The Occasionalism of N. Malebranche and in Leibniz closes the unbridgeable gulf between the two fields, either by a constant intervention or by the basic institution of the harmonia praestabilita. Spinoza regards body and soul as merely two modes of existence of the same thing; as much as the psycho-physical parallelism of G. T. Fechner, who understands the body-soul relationship as the convex and concave sides of a spherical surface. And while spiritualism takes the body to be merely the appearance of the soul, which alone is real and true, materialistic monism maintains on the contrary that everything mental and spiritual is a bodily function.[139]

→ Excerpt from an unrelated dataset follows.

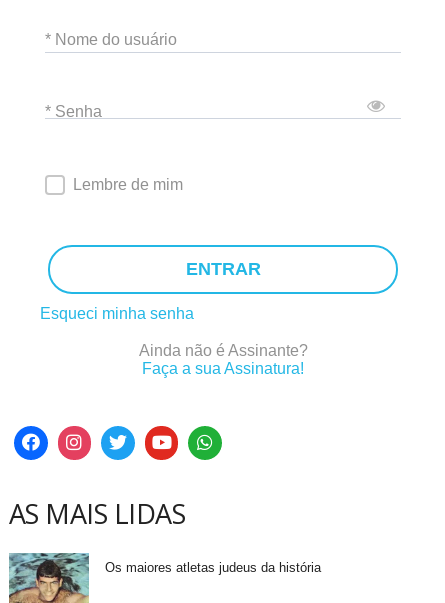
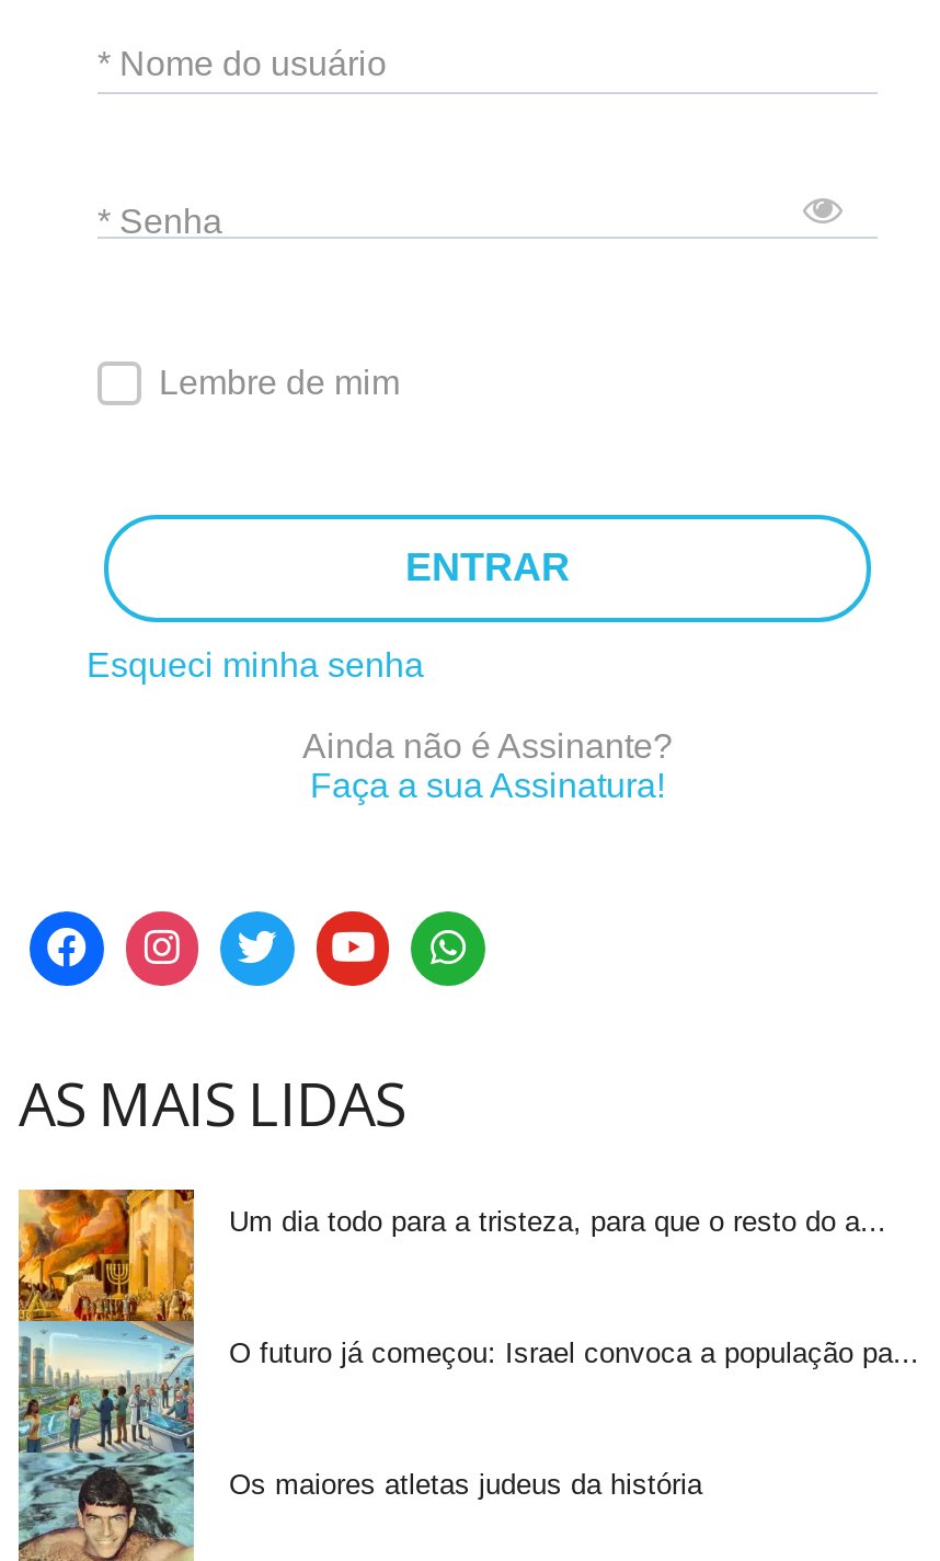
none -> [16,1187,886,1455] [image] | Um dia todo para a tristeza, para que o resto do a...
none -> [229,1336,919,1369] O futuro já começou: Israel convoca a população pa...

One could derive from its seeming influence that lived bodies have become real objects for experimentation of new discoveries to the extent that bodies are seen as comples of organs, energies to be exploited and explored. This is possible because Cartesian dualism severed the unity of body and soul considering them two separate realities. The contemporary issues on human body take from the previous misunderstanding as it regards the origin of human body and its mode of existence. There was a high unbiblical and philosophical super-spirituality which depreciates the body. Sometimes, one thinks that even the Church preoccupy itself always with the flight of the soul from material world, thus, concrete corporeal existence is disregarded. The concept of “salvation” became like the redemption of a part (soul) than the whole (man). Because of this trend, the contemporary disregards the body as having nothing to offer. They even employed the tool of science to accomplish this task. A distorted anthropology distorts the healthy, down to earth realism of God’s loving concern for the whole man. It tends to the notion that God does not care, or at least cares very little, for the body or the whole man as a totality. It is a dehumanizing view of man which fails to do justice to the biblical truth that it is the whole man whom God loves. The concept of “soul-salvation” which is not a “whole-salvation” can lead people to think that since God is not very concerned with the body; neither should they be too concerned about how they treat the body.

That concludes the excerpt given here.